- Data:
★ ★ ★

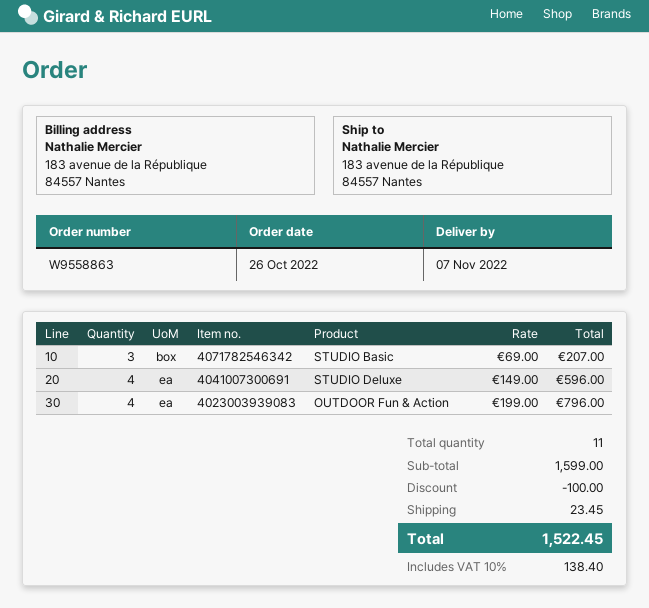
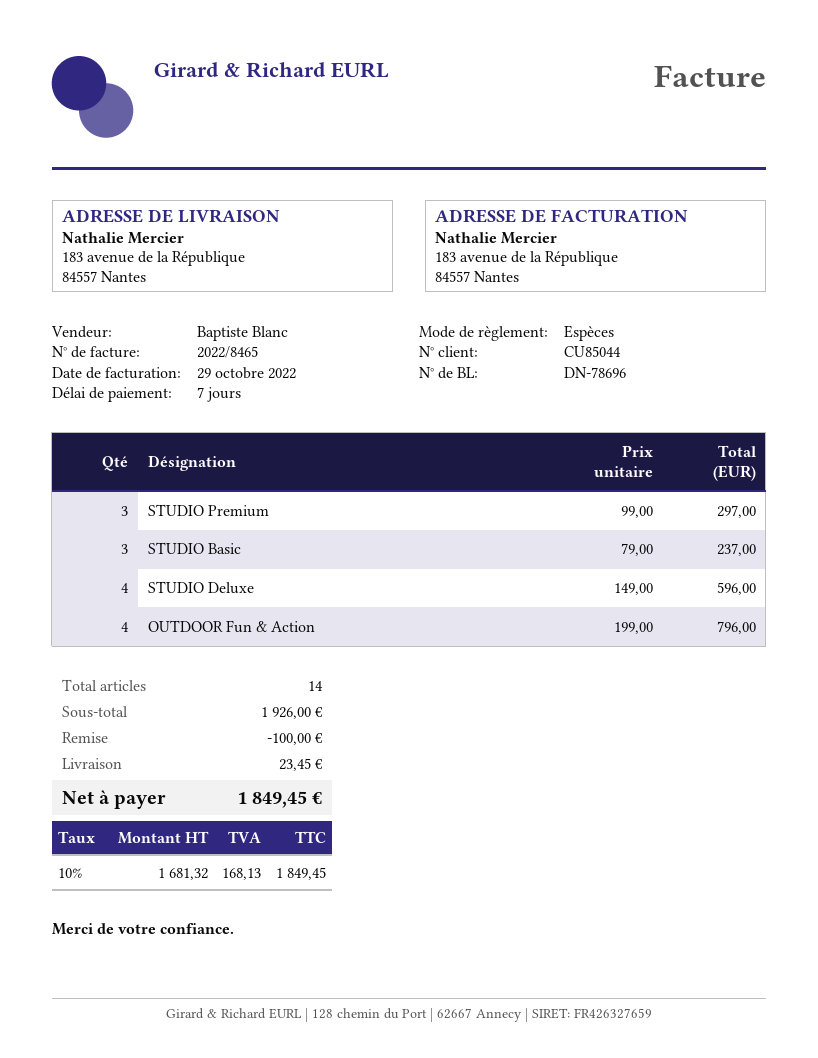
STUDIO Basic: 3 x 69.00 = 207.00 -> 3 x 79.00 = 237.00
STUDIO Premium: none -> 3 x 99.00 = 297.00
total quantity: 11 -> 14
subtotal: 1599.00 -> 1926.00
tax: 10% = 138.40 -> 10% = 168.13
total: 1522.45 -> 1849.45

★ ★ ★

Every line in the data that holds the string "STUDIO" should be copied.

- Response box:
STUDIO Basic: 3 x 69.00 = 207.00 -> 3 x 79.00 = 237.00
STUDIO Premium: none -> 3 x 99.00 = 297.00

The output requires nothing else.